Misschien is gebrek aan geloof in de leerling wel de diepere oorzaak waarom een meisje dat beslist haar vakantie op te offeren om het bewijs te leveren dat ‘ze het kan’, in plaats van op enthousiasme en aanmoediging te kunnen rekenen, op een njet stoot. De klassenraad kent het resultaat al op voorhand. B-attesten zijn bedoeld om leerlingen in een vruchtbaar spoor te houden, het spoor waarin hun talenten zich het best kunnen ontwikkelen. De Diversiteitsbarometer zegt wat ze in de praktijk zijn: ‘Deze attesten, die bedoeld zijn om falen te voorkomen, blijken in werkelijkheid de ongelijke kansen in de hand te werken.’
Luid de alarmbel
Ons onderwijs wordt voor wie er dagelijks in zit, haast onvermijdelijk een evidentie. Ieder lesuur, iedere vergadering en iedere beslissing opnieuw worden de uitgangspunten en mechanismen ervan bevestigd. Deliberaties behandelen het falen van de leerling hoofdzakelijk op basis van cijfers, nog altijd. Die cijfers worden gehanteerd als objectieve gegevens, al weet het kleinste kind dat ze dat niet zijn. Ze versnijden een leerling tot vakken. Schittert een leerling op donderdag voor biologie en mislukt hij op vrijdag voor aardrijkskunde, dan doet dat geen belletje rinkelen over mogelijke oorzaken. Ze sluiten het kind ook af in boekjaren. Vorig jaar goed voor wiskunde, dit jaar permanent ondermaats.

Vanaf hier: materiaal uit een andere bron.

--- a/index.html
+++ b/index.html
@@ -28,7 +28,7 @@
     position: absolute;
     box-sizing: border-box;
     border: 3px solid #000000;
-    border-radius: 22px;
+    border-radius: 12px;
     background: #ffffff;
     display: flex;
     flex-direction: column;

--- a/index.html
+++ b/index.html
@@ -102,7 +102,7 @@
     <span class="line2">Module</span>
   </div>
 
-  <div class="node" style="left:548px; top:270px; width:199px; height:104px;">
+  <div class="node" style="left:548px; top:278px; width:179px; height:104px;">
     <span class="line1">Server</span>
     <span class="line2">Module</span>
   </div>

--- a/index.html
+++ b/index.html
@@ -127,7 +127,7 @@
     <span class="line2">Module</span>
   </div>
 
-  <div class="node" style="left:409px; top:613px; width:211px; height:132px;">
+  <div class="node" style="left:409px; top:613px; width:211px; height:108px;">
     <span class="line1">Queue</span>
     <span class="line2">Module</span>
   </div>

Een holistische benadering van het kind is, vrees ik, aan veel deliberatietafels een onbekend begrip. Bevindingen van andere onderwijssystemen dringen maar moeizaam door de schoolmuren. Dat het anders kan (zonder B- en C-attesten, zonder het onderscheid in ‘sterke’ en ‘zwakke’ afdelingen) activeert niet of nauwelijks vormen van zelfkritiek. Mechanismen van uitsluiting werken onbewust, maar nooit hier, in deze school, op deze deliberatie. De vaststelling ‘dat het B-attest door sommige elitescholen meer dan eens verkeerd gebruikt wordt om alleen de sterksten over te houden’ (ik citeer opnieuw de Diversiteitsbarometer) geldt niet voor onze school. Beslist niet. ‘Anders zouden we het wel zien.’

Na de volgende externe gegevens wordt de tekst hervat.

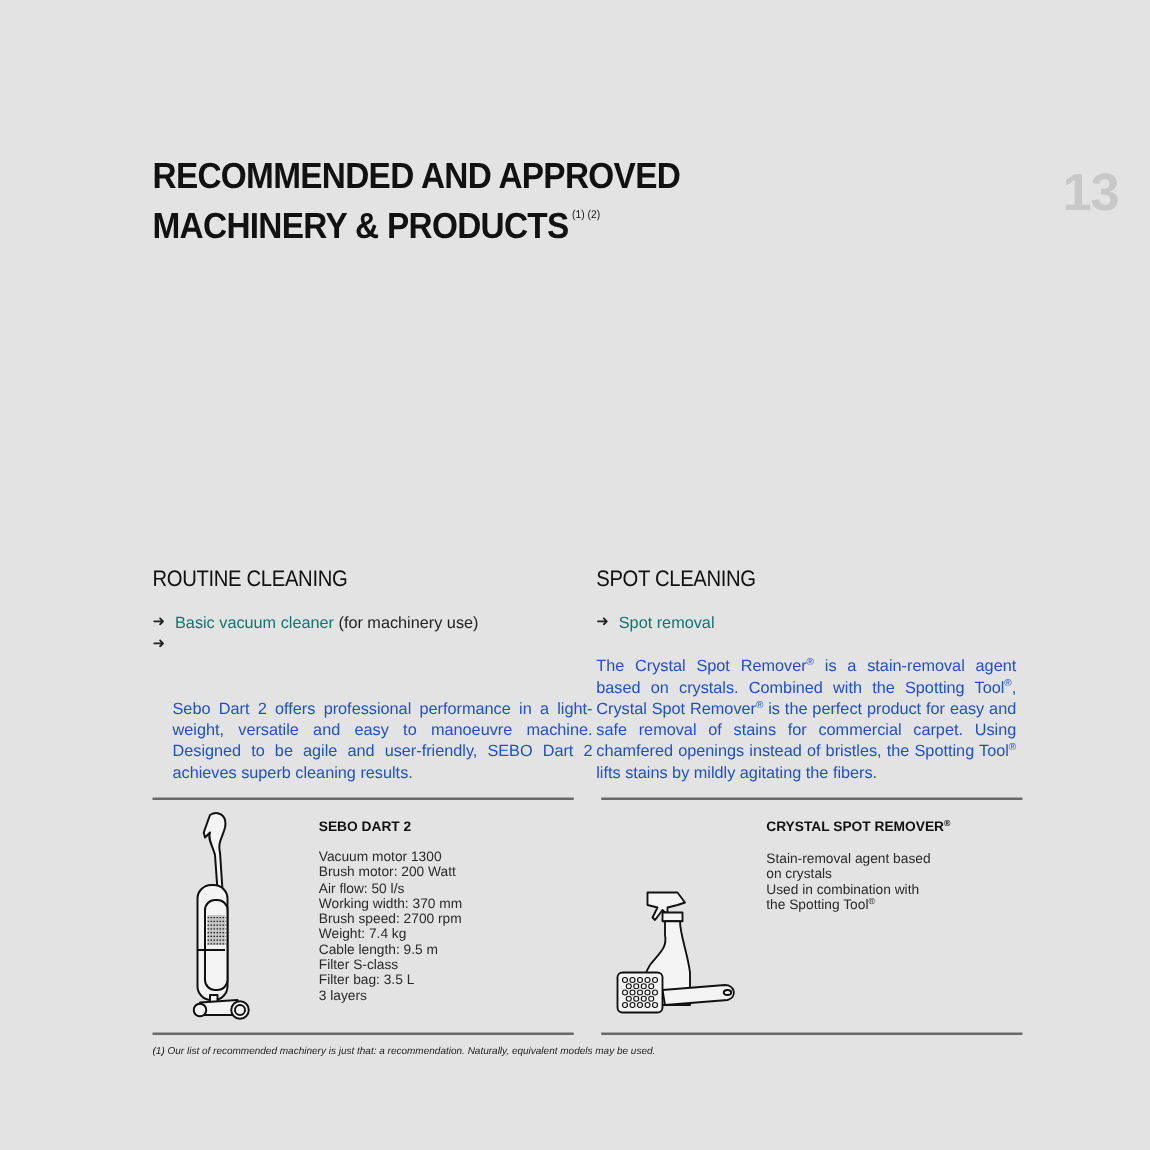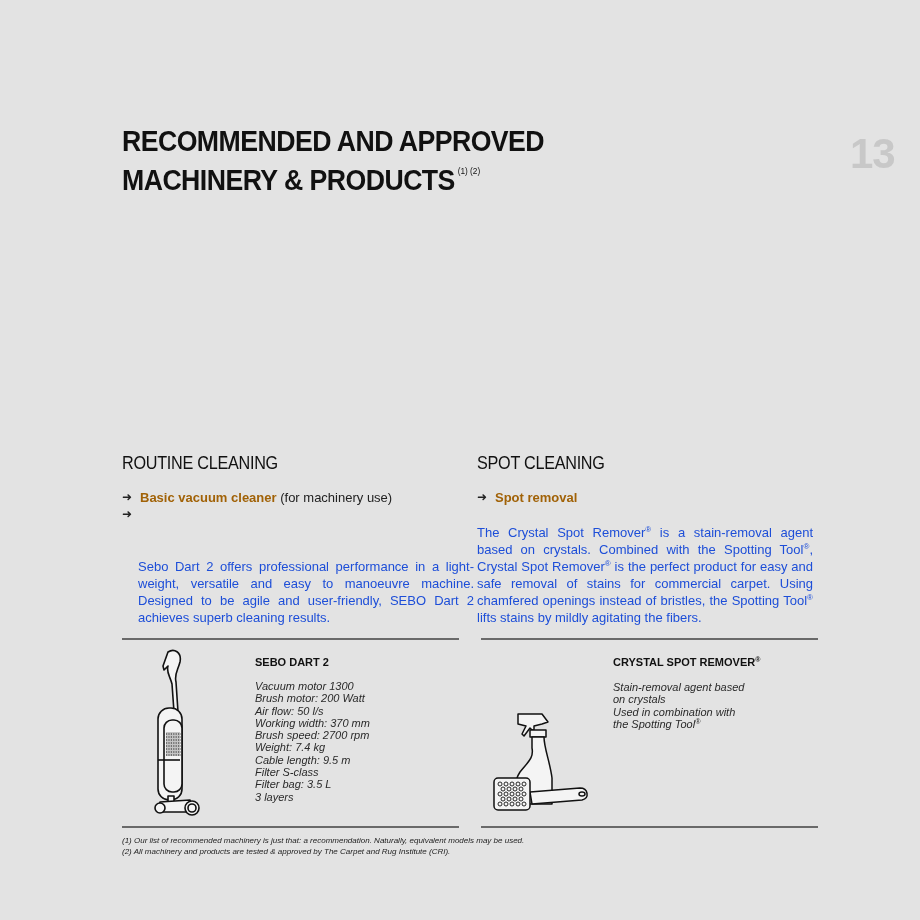--- a/index.html
+++ b/index.html
@@ -30,7 +30,7 @@
     .bullets { font-size: 13px; line-height: 17px; color: #222; }
     .bullets .row { display: flex; }
     .bullets .arrow { width: 18px; flex: none; font-size: 12px; }
-    .bullets b { font-weight: bold; color: #a16207; }
+    .bullets b { font-weight: normal; color: #0f766e; }
     .para {
       font-size: 13px; line-height: 17px; color: #1d4ed8; text-align: justify;
       width: 336px;

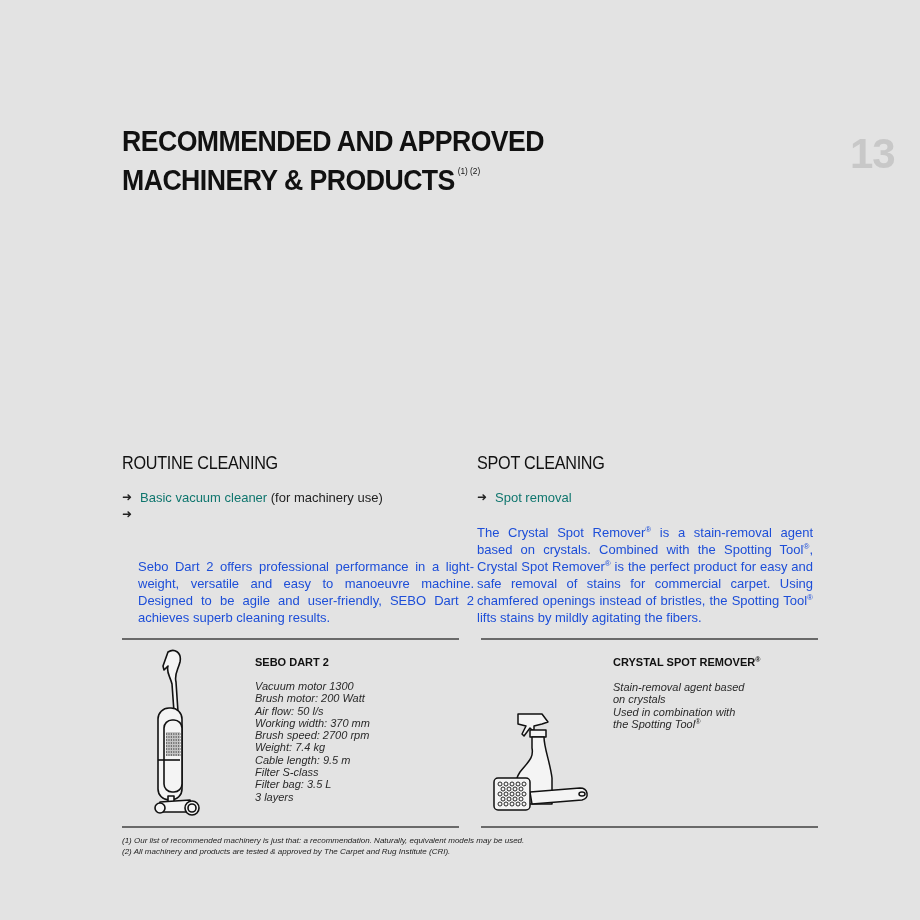--- a/index.html
+++ b/index.html
@@ -39,7 +39,7 @@
     .rule { height: 2px; background: #6a6a6a; }
     .prod-title { font-size: 11px; font-weight: bold; line-height: 14px; color: #111; }
     .prod-title sup { font-size: 7px; vertical-align: 4px; line-height: 0; }
-    .spec { font-size: 11px; line-height: 12.3px; color: #2a2a2a; font-style: italic; }
+    .spec { font-size: 11px; line-height: 12.3px; color: #2a2a2a; }
     .spec sup { font-size: 7px; vertical-align: 4px; line-height: 0; }
     .footnote { font-size: 8px; line-height: 11px; font-style: italic; color: #222; }
   </style>

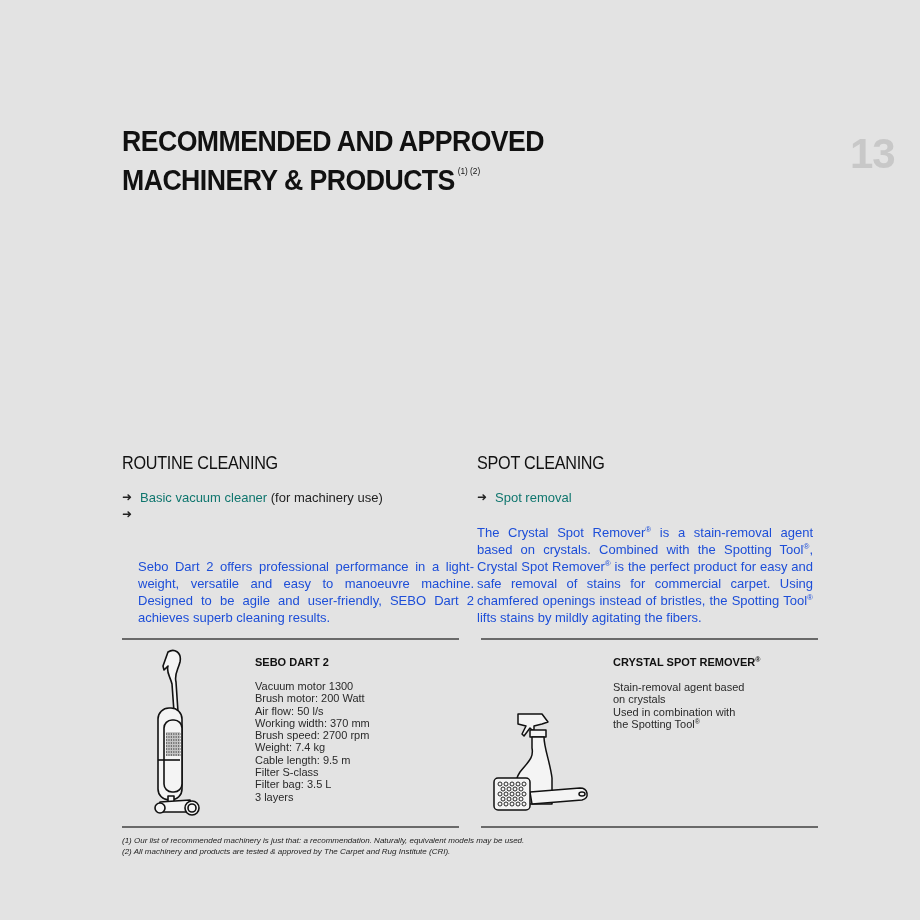--- a/index.html
+++ b/index.html
@@ -172,7 +172,6 @@
 
 <div class="abs footnote" style="left:122px; top:835px;">
   <div>(1) Our list of recommended machinery is just that: a recommendation. Naturally, equivalent models may be used.</div>
-  <div>(2) All machinery and products are tested &amp; approved by The Carpet and Rug Institute (CRI).</div>
 </div>
 
 </body></html>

Ik weet niet hoe dat te verhelpen. Ik weet alleen dát het verholpen moet worden. Dat zegt niet alleen mijn ervaring met de Nasra’s die ik de afgelopen jaren heb begeleid, maar dat bewijst ook de Diversiteitsbarometer. Die spreekt ook in cijfers, objectieve nog wel, écht objectieve, en wat ze vertellen over segregatie, uitsluiting en discriminatie is bijzonder alarmerend. Misschien moet elke klassenraad over anderstalige instromers beginnen met die alarmbel te luiden. De tijd van het gebed, laten we zeggen.